= Nora S. Unwin =

British wood engraver and book illustrator

Nora Spicer Unwin (22 February 1907 – 1 January 1982) was a wood engraver, book illustrator and writer. She was born near London, England, in a family already renowned for publishing and printing circles and for founding three different publishing houses, most notably Allen & Unwin.

== England ==

Unwin was educated at Surbiton High School and grew up with a passion for art. Her parents converted the upstairs nursery of their Surrey home into Unwin's first art studio. She enrolled in Leon Underwood’s prestigious London art school, then continued her training at the Kingston School of Art and the Royal College of Art where she received a diploma in design in 1932. During these eight years of specialized training, she explored several mediums including book illustration, pottery, wood engraving, embroidery, bookbinding, mural decoration, engraving, etching, and architecture.

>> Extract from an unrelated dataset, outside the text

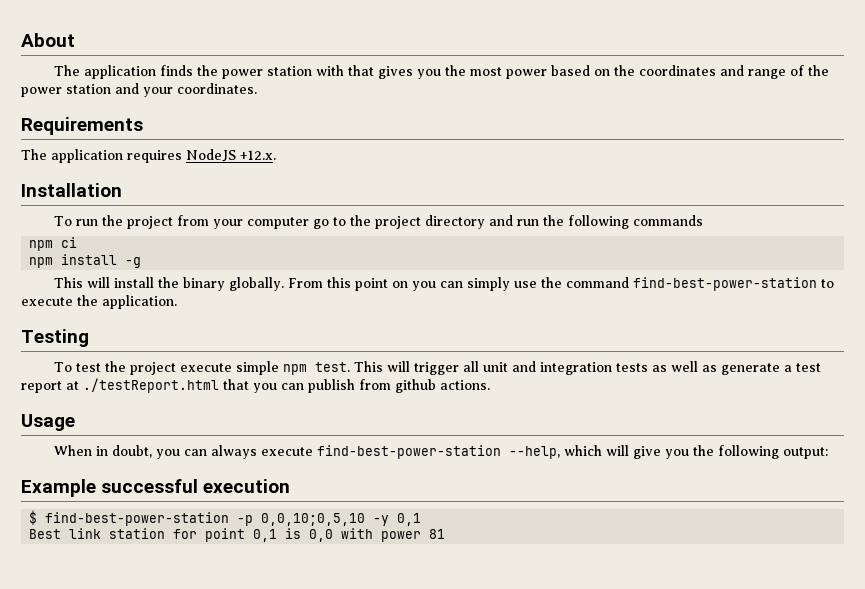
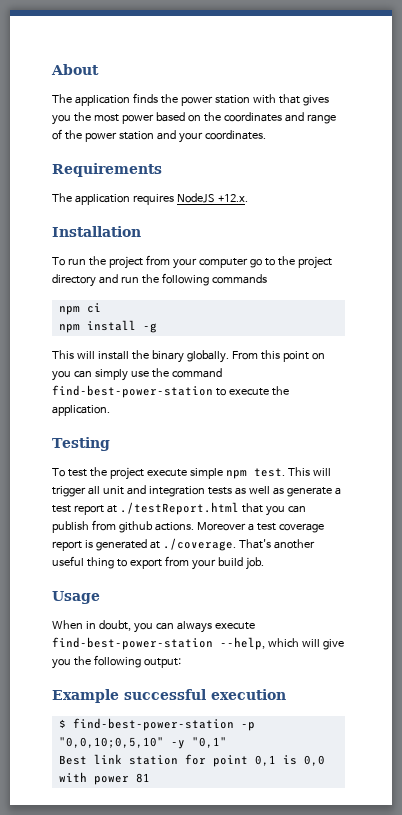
(490, 385) none -> [196,522,324,533] [52,538,315,551] [52,556,264,570] Moreover a test coverage report is generated at ./coverage. That's another useful thing to export from your build job.
[261,513,422,526] 0,0,10;0,5,10 -y 0,1 -> [58,737,227,749] "0,0,10;0,5,10" -y "0,1"

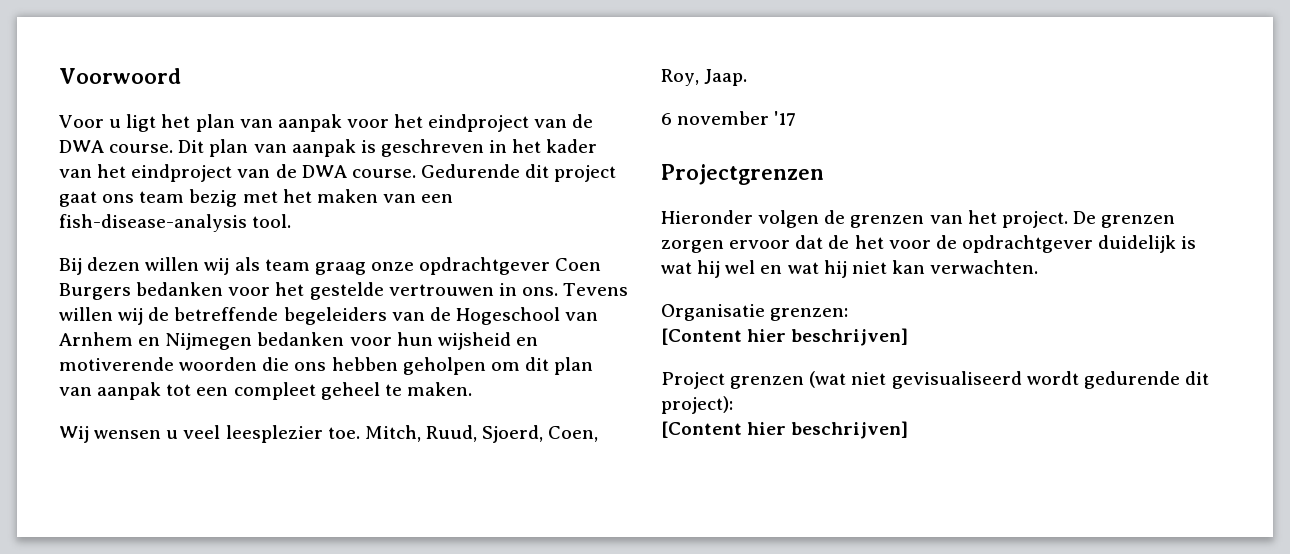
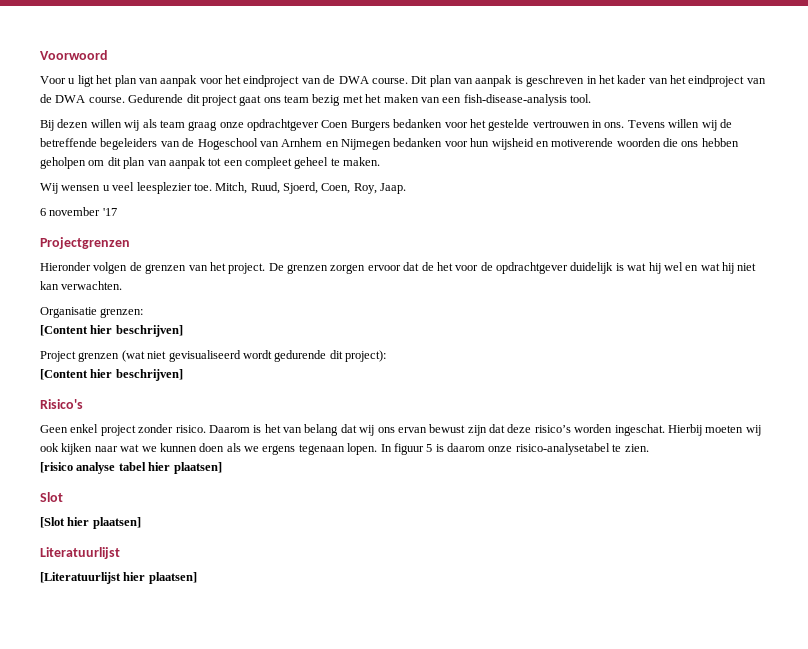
(909, 430) none -> [40,399,83,409] [40,424,761,436] [40,443,649,455] [40,462,222,474] [40,492,63,502] [40,517,141,529] [40,547,120,559] [40,572,197,584] // Risico's // Geen enkel project zonder risico. Daarom is het van belang dat wij ons ervan bewust zijn dat deze risico’s worden ingeschat. Hierbij moeten wij ook kijken naar wat we kunnen doen als we ergens tegenaan lopen. In figuur 5 is daarom onze risico-analysetabel te zien. // [risico analyse tabel hier plaatsen] // Slot // [Slot hier plaatsen] // Literatuurlijst // [Literatuurlijst hier plaatsen]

Best known for her work in book illustration and wood engraving, her first commissioned illustration, a dust jacket for Edith Nesbit's Five of Us—and Madeline, came at the age of eighteen. While at the Royal Academy two of her wood engravings were selected for the British Museum's collection. After graduating, she began to teach part-time while illustrating children's books on the side. She credits a wartime job where she had the opportunity to work with children as well as living in a rural setting as influences on her book illustrations.

== The Americas ==
Unwin's interest in children's literature was enhanced by her friendship with the American children's book author Elizabeth Yates, whom she met in London in 1937 and with whom she would later collaborate with on numerous book projects. Yates returned to the United States and settled in Peterborough, New Hampshire in 1939. Unwin subsequently followed in 1946 and remained in the United States for the rest of her life. The rural New England setting of Peterborough and the surrounding Monadnock region provided inspiration for many of her illustrations and woodcuts.

In 1955, Unwin traveled and studied in Mexico, then settled in Wellesley, Massachusetts to be closer to Boston and its cultural life. There, she continued to illustrate books and also resumed teaching art. In 1962, Unwin moved back to Peterborough, New Hampshire, where she resumed her close collaboration with Yates. Unwin remained in Peterborough teaching, exhibiting her art, and illustrating many books until her death in 1982.

== Books and illustrations ==
Unwin contributed illustrations to more than 100 books by other authors, and wrote and illustrated twelve books of her own. She wrote her first book, Lucy and the Little Red Horse, in 1943 with her friend Gwendy Caroe.

She was a member of the National Academy of Design in New York. She earned a Newbery mention jointly with Yates for Mountain Born, and a Newbery Medal for Amos Fortune, Free Man. Among her other major works are the detailed woodcuts for John Kieran’s 1947 Footnotes on Nature, and her children's book Poquito: The Little Mexican Duck, based on her observations on poverty inspired by her trip to Mexico in 1955.

== Legacy ==

Late in her life, Unwin made plans to leave the contents of her Peterborough studio to the Sharon Arts Center in Sharon, New Hampshire. The collection, including wood engravings, sketchbooks, drawings, linoleum prints, collagraphs and collages, was held by the Sharon Arts Center until its merger with the New Hampshire Institute of Art in Manchester, New Hampshire. Later, the New Hampshire Institute of Art merged with New England College in Henniker, New Hampshire. In 2022, New England College donated the Nora S. Unwin Collection to the Monadnock Center for History and Culture in Peterborough, New Hampshire.

The University of Oregon Libraries, Special Collections and Archives, maintains a comprehensive collection of correspondence, illustrations, manuscripts, and other material spanning the years 1926 - 1973. The University of Southern Mississippi McCain Library and Archives de Grummond Collection also has a small collection of correspondence and manuscript notes related to several books by Elizabeth Yates with illustrations by Nora S. Unwin.

Ownership of publishing rights for her works are unclear, and efforts to license her works for a series of feature animations were awaiting pending clarification of ownership and options.

==Family==

Unwin was a twin and one of five children. She never married.